Within the context of the present invention, comonomers (IIa) prepared by addition reaction are preferred.
Non-restrictive examples of comonomers (IIa) containing more than one olefinic double bond and prepared by condensation reaction include reaction products formed from alkoxysilane-functional (meth)acrylic monomers after hydrolysis with dissociation of alcohol and formation of siloxane bridges. Further examples include reaction products formed from hydroxyalkyl(meth)acrylates and olefinically unsaturated isocyanates blocked on the isocyanate group such as isocyanatoalkyl (meth)acrylate or m-isopropenyl-alpha,alpha-dimethylbenzyl isocyanate, with dissociation of the blocking agent and formation of urethane groups.
Non-restrictive examples of comonomers (IIa) containing more than one olefinic double bond and prepared preferably by addition reaction include addition products formed from hydroxyalkyl (meth)acrylates and olefinically unsaturated isocyanates such as isocyanatoalkyl (meth)acrylate or m-isopropenyl-alpha,alpha-dimethylbenzyl isocyanate with the formation of a urethane group, or reaction products formed by ring opening addition of the epoxy group of unsaturated epoxy compounds to the carboxyl group of an unsaturated acid with the formation of an ester and an hydroxyl group. Within the context of the present invention, the addition product formed from glycidyl (meth)acrylate and (meth)acrylic acid is particularly preferred.
Apart from the epoxy groups, the (meth)acrylic copolymers B) may contain hydroxyl groups, for example, corresponding to an hydroxyl value up to 60 mg KOH/g, preferably from 0 to 40 mg KOH/g, based on the B) solids. The hydroxyl groups may originate, for example, from comonomers (IIa) having at least two olefinic double bonds and at least one hydroxyl group in the molecule and/or hydroxyl-functional comonomers (IIb) having only one olefinc double bond in the molecule are used. Comonomers (IIb) suitable for the introduction of an appropriate hydroxyl group content into the epoxy-functional (meth)acrylic copolymers of component B) include, for example, hydroxyalkyl (meth)acrylates such as, e.g., hydroxyethyl (meth)acrylate, isomeric hydroxypropyl (meth)acrylates in terms of the position of the hydroxyl group, hydroxybutyl (meth)acrylates and reaction products of (meth)acrylic acid and the glycidyl ester of a carboxylic acid with a tertiary alpha-carbon atom.
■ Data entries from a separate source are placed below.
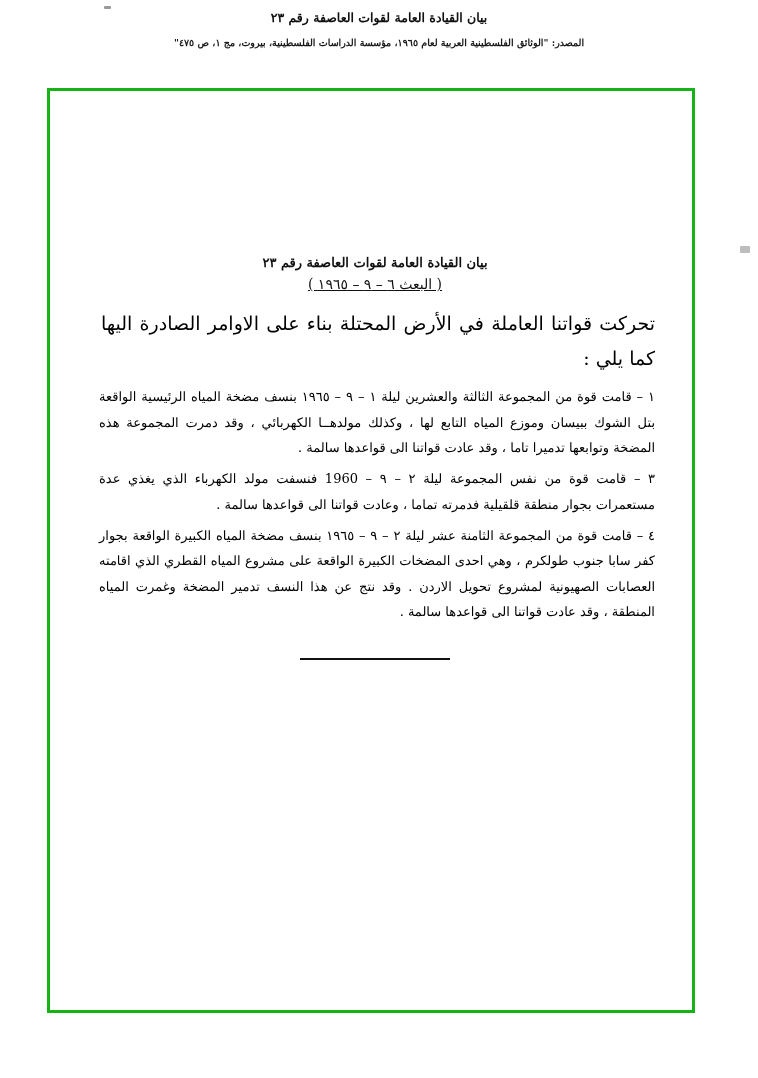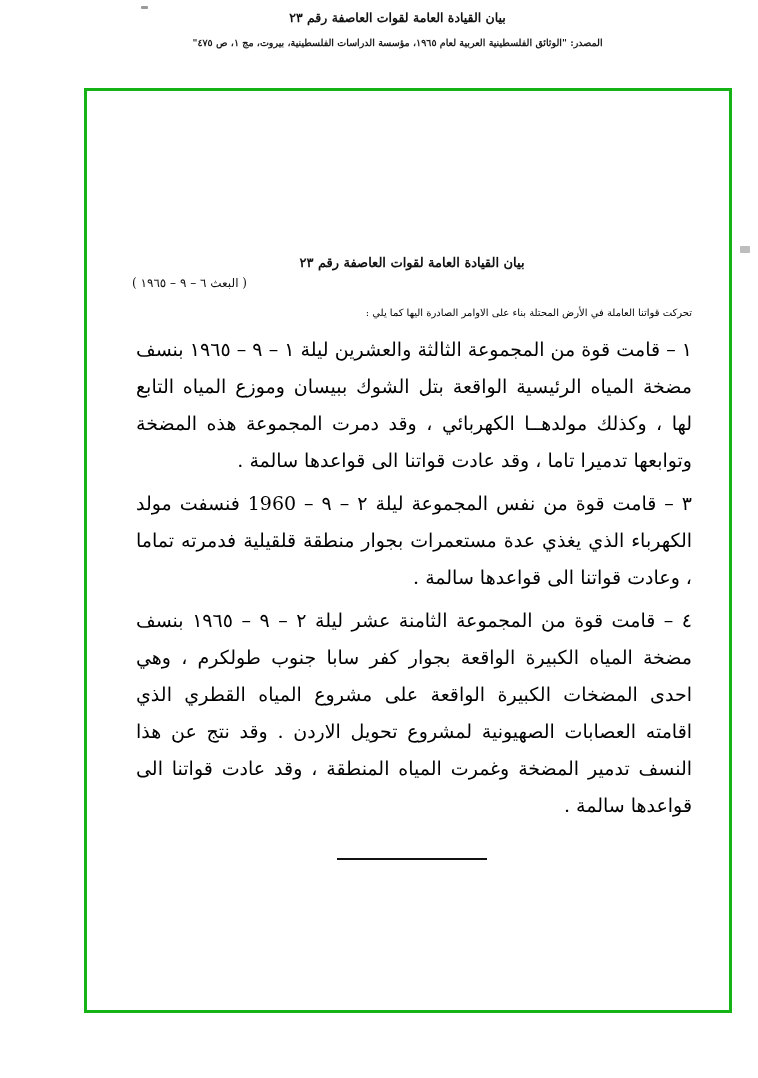--- a/index.html
+++ b/index.html
@@ -19,7 +19,6 @@
   .page {
     position: absolute;
     inset: 0;
-    margin-left: 37px;
   }
 
   

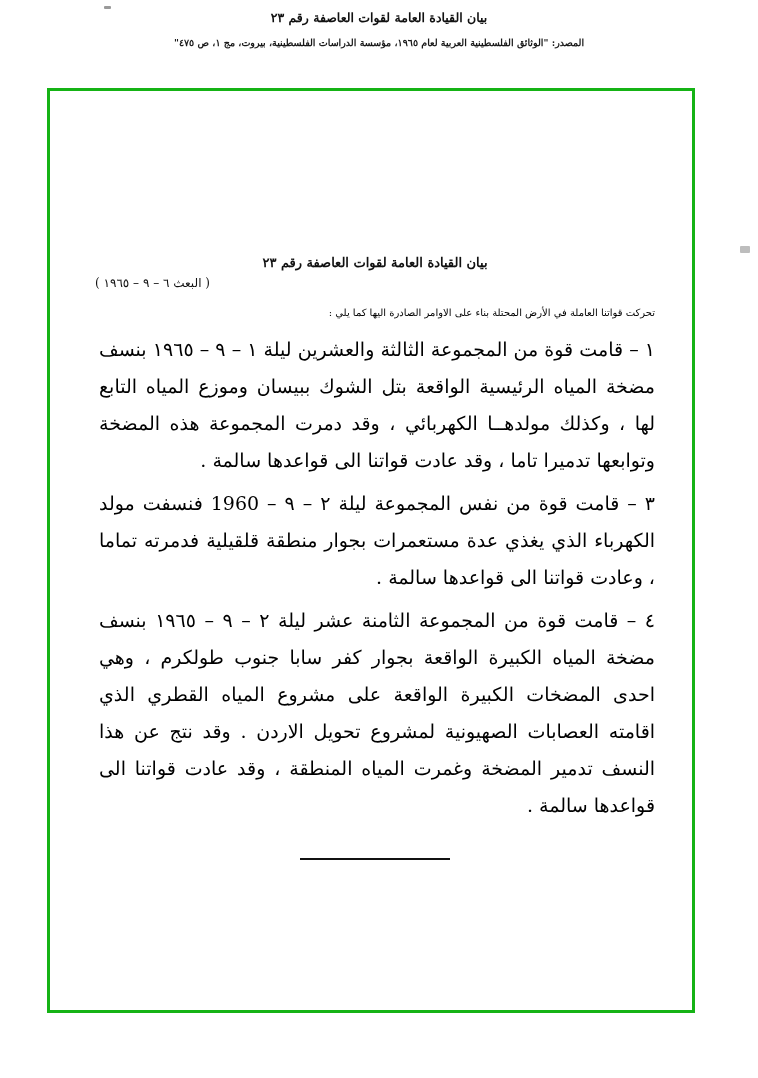--- a/index.html
+++ b/index.html
@@ -95,10 +95,11 @@
     color: #111;
   }
   .section-subtitle {
-    text-align: left;
-    font-size: 12px;
+    text-align: center;
+    font-size: 14px;
     margin: 0 0 14px 0;
     color: #111;
+    text-decoration: underline;
   }
 
   .intro {

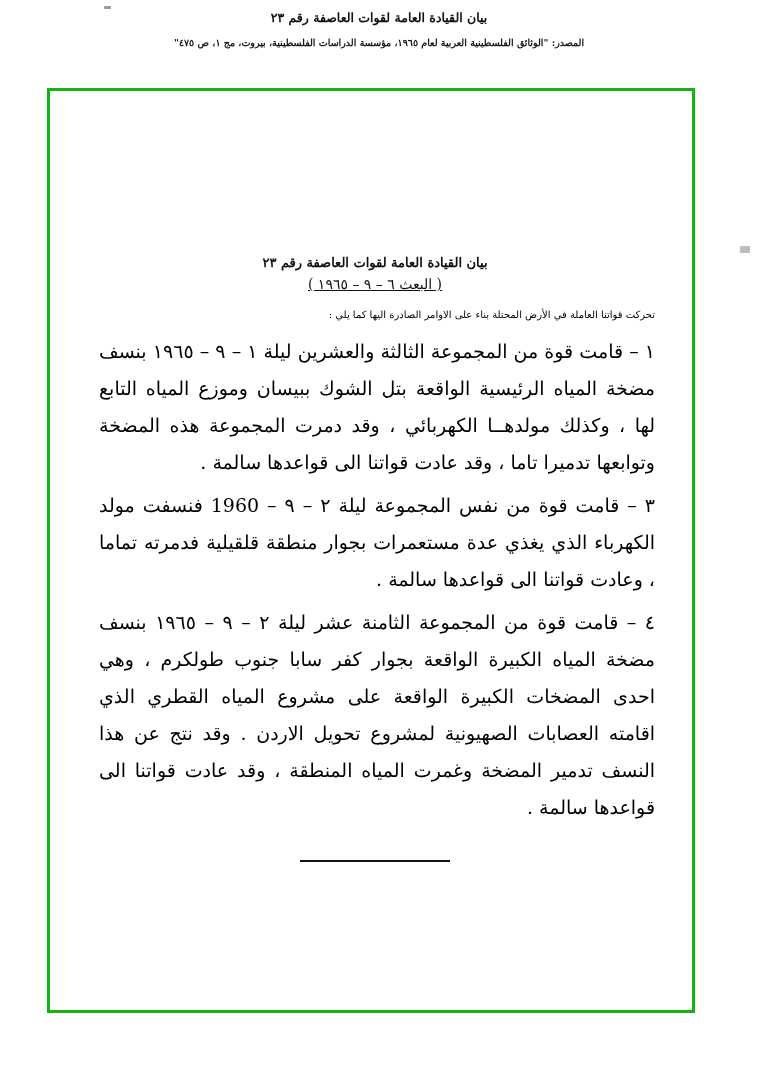--- a/index.html
+++ b/index.html
@@ -103,7 +103,7 @@
   }
 
   .intro {
-    font-size: 10px;
+    font-size: 19px;
     line-height: 1.85;
     margin: 0 0 8px 0;
     text-align: justify;

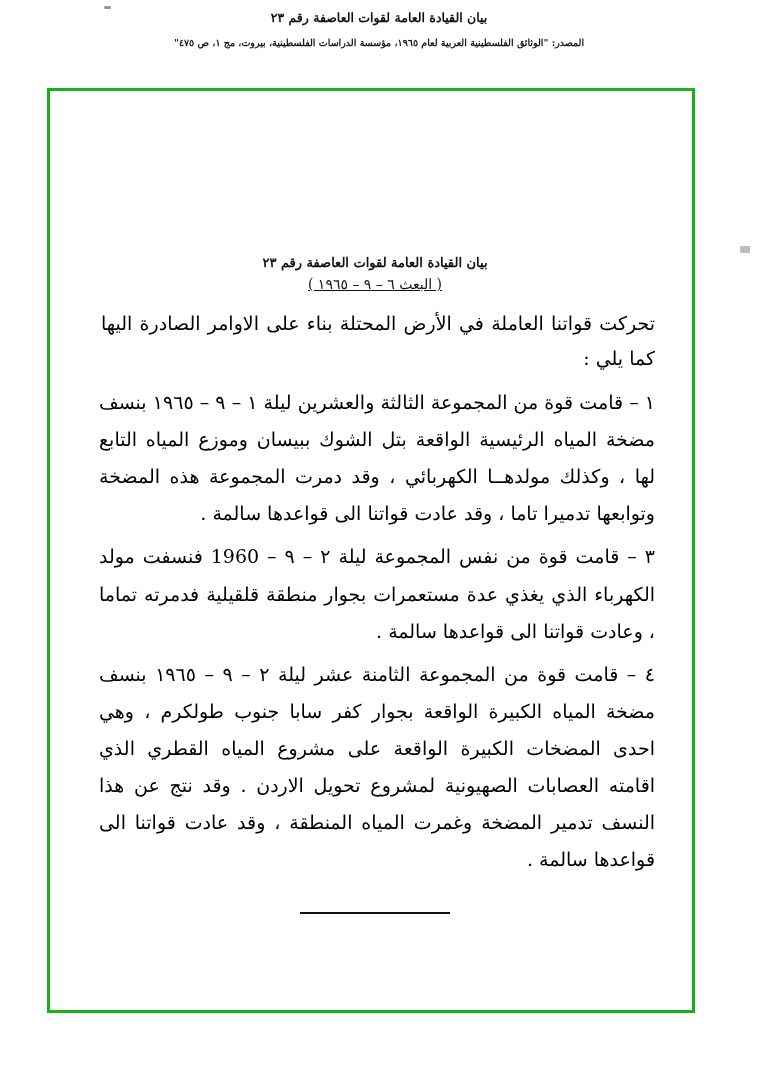--- a/index.html
+++ b/index.html
@@ -112,7 +112,7 @@
   }
 
   .para {
-    font-size: 19px;
+    font-size: 13px;
     line-height: 1.95;
     margin: 0 0 6px 0;
     text-align: justify;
Apart from the epoxy-functional, olefinically unsaturated monomers (I), the comonomers (IIa) leading to a branched molecule structure, and the optionally contained hydroxyl-functional comonomers (IIb), the epoxy-functional (meth)acrylic copolymers may contain further comonomers (IIc) capable of free-radical copolymerisation which, apart from the olefinic double bond, contain no functional groups which influence or disturb the curing mechanism of the coating compounds according to the invention, particularly no further functional groups, for example, alkyl esters of (meth)acrylic acid which contain, for example, 1 to 20 carbon atoms or more in the alkyl part, such as, e.g., methyl (meth)acrylate, ethyl (meth)acrylate, propyl (meth)acrylate, butyl (meth)acrylate, isopropyl (meth)acrylate, isobutyl (meth)acrylate, tertiary-butyl (meth)acrylate, hexyl (meth)acrylate, (alkyl)cyclohexyl (meth)acrylate, (iso)bornyl (meth)acrylate, 2-ethylhexyl (meth)acrylate, decyl (meth)acrylate, hexadecyl (meth)acrylate, lauryl (meth)acrylate; monovinyl aromatic compounds such as alpha-methylstyrene, the isomeric methylstyrenes, vinyltoluenes, particularly styrene; alkyl esters of maleic, fumaric, tetrahydrophthalic, crotonic, isocrotonic, vinylacetic and itaconic acid which contain, for example, 1 to 20 carbon atoms or more in the alkyl part.
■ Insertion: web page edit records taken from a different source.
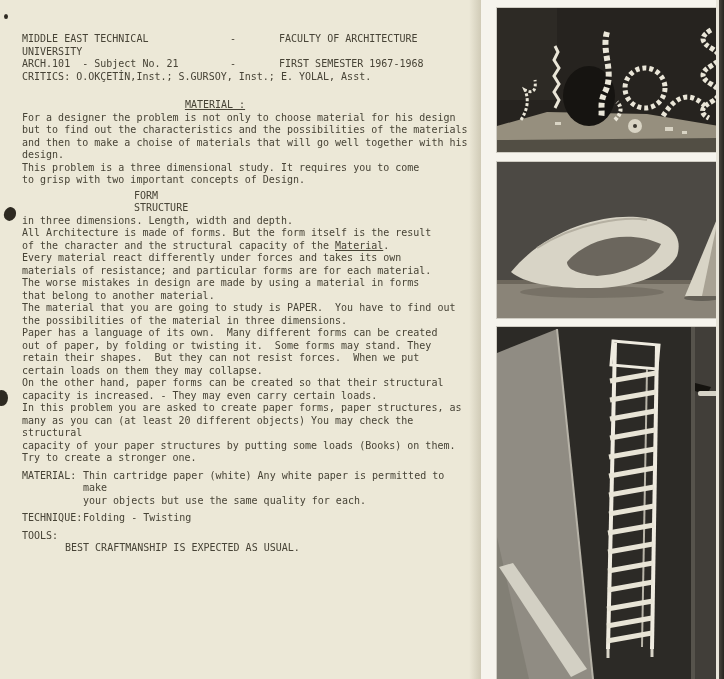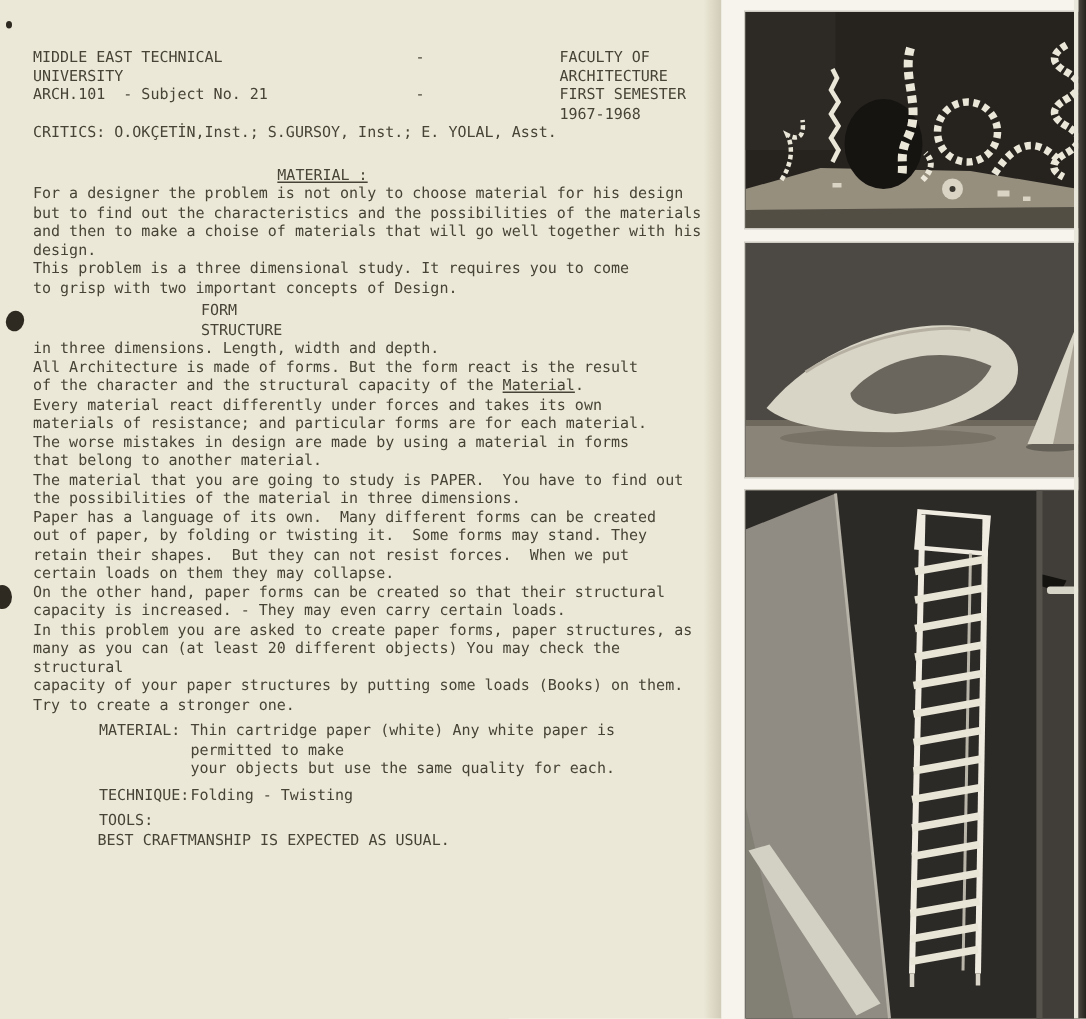--- a/index.html
+++ b/index.html
@@ -34,7 +34,7 @@
     letter-spacing:0px;
   }
   .doc p{margin:0;white-space:pre-wrap;}
-  .hrow{display:flex;white-space:pre-wrap;gap:47px;}
+  .hrow{display:flex;white-space:pre-wrap;}
   .h-left{width:187px;}
   .h-sep{width:48px;text-align:center;}
   .h-right{flex:1;padding-left:22px;}

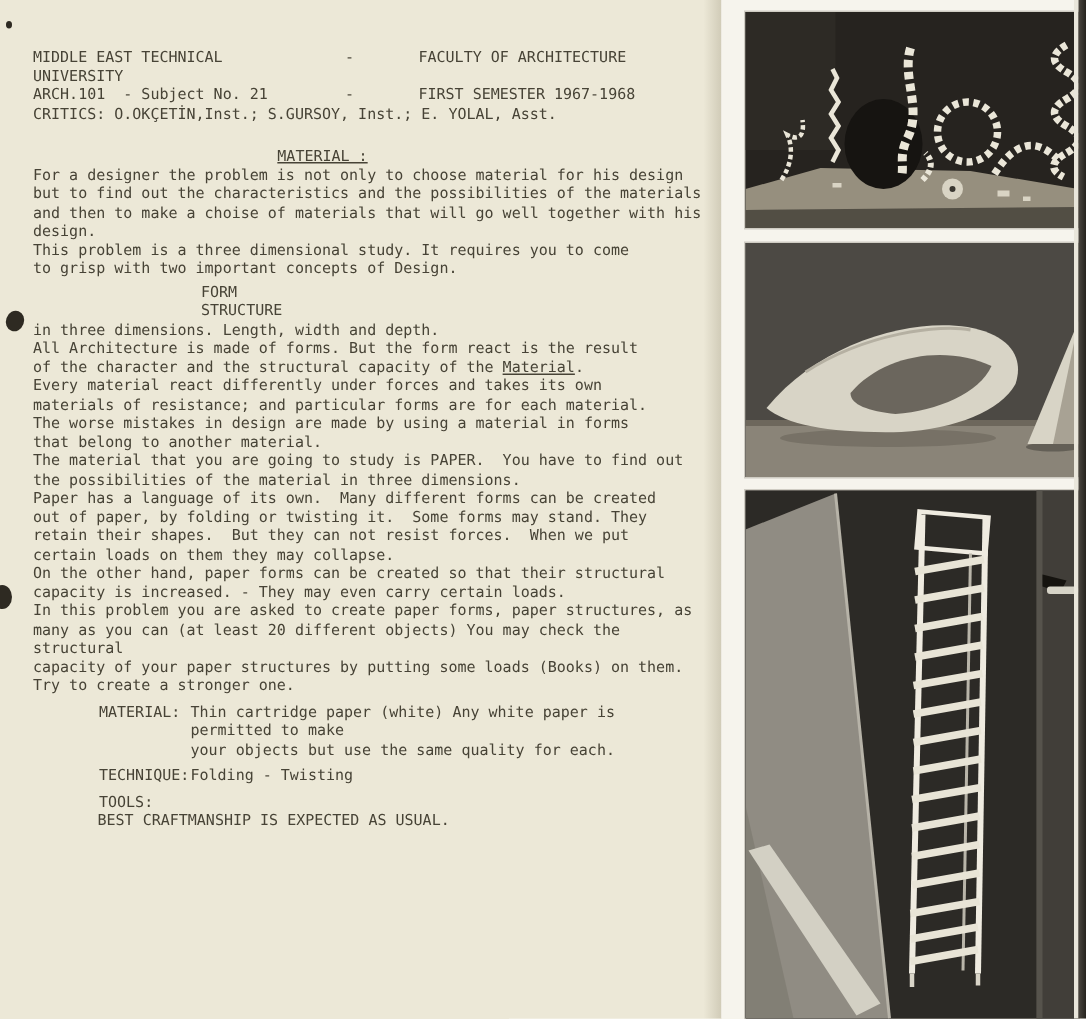--- a/index.html
+++ b/index.html
@@ -106,7 +106,7 @@
 
     <p class="ind m4">in three dimensions. Length, width and depth.</p>
 
-    <p class="ind m6"><span>All Architecture is made of forms. But the form react is the result
+    <p class="ind m6"><span>All Architecture is made of forms. But the form itself is the result
 of the character and the structural capacity of the </span><span class="u">Material</span><span>.</span></p>
 
     <p class="ind m5">Every material react differently under forces and takes its own

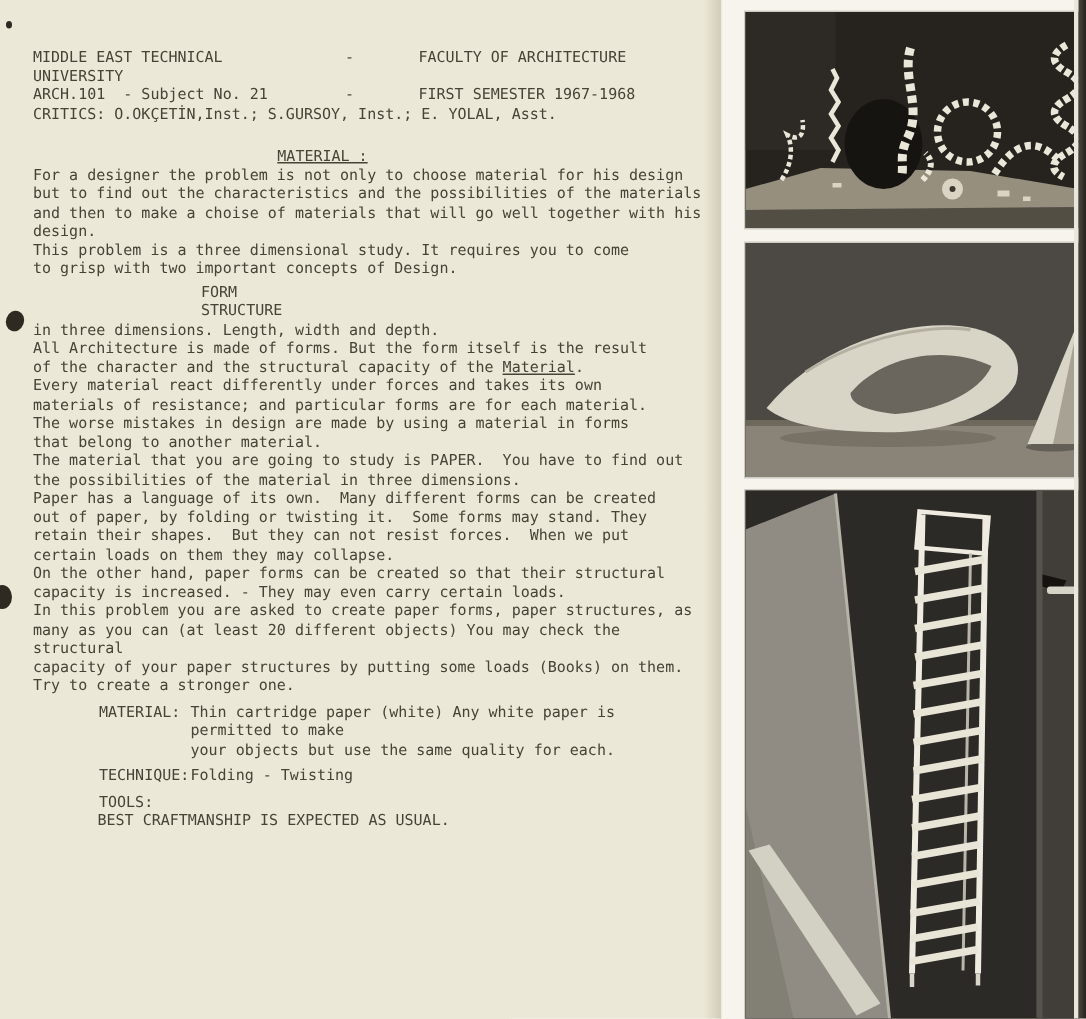--- a/index.html
+++ b/index.html
@@ -45,7 +45,7 @@
   .u{text-decoration:underline;}
   .m16{margin-top:16px;}
   .m6{margin-top:6px;}.m5{margin-top:5px;}.m4{margin-top:4px;}.m10{margin-top:10px;padding-left:43px;}
-  .spec-row{display:flex;margin-top:5px;margin-left:44px;}
+  .spec-row{display:flex;margin-top:5px;}
   .spec-label{width:61px;flex:none;white-space:pre-wrap;}
   .spec-text{flex:1;white-space:pre-wrap;}
   .speck{position:absolute;background:#2e2a22;border-radius:50%;}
The branched (meth)acrylic copolymers B) preferably contain, apart from the epoxy groups and the optionally contained hydroxyl groups, no further functional groups; expressly, they contain no carboxyl groups or they are devoid of carboxyl groups.
The branched (meth)acrylic copolymers B) are particularly preferably those whose branchings are derived from glycidyl(meth)acrylate/(meth)acrylic acid adduct as comonomer (IIa), incorporated by polymerisation in a quantity proportion from 1 to 4 wt. %, based on the total amount of olefinically unsaturated monomers used to prepare the branched (meth)acrylic copolymers B).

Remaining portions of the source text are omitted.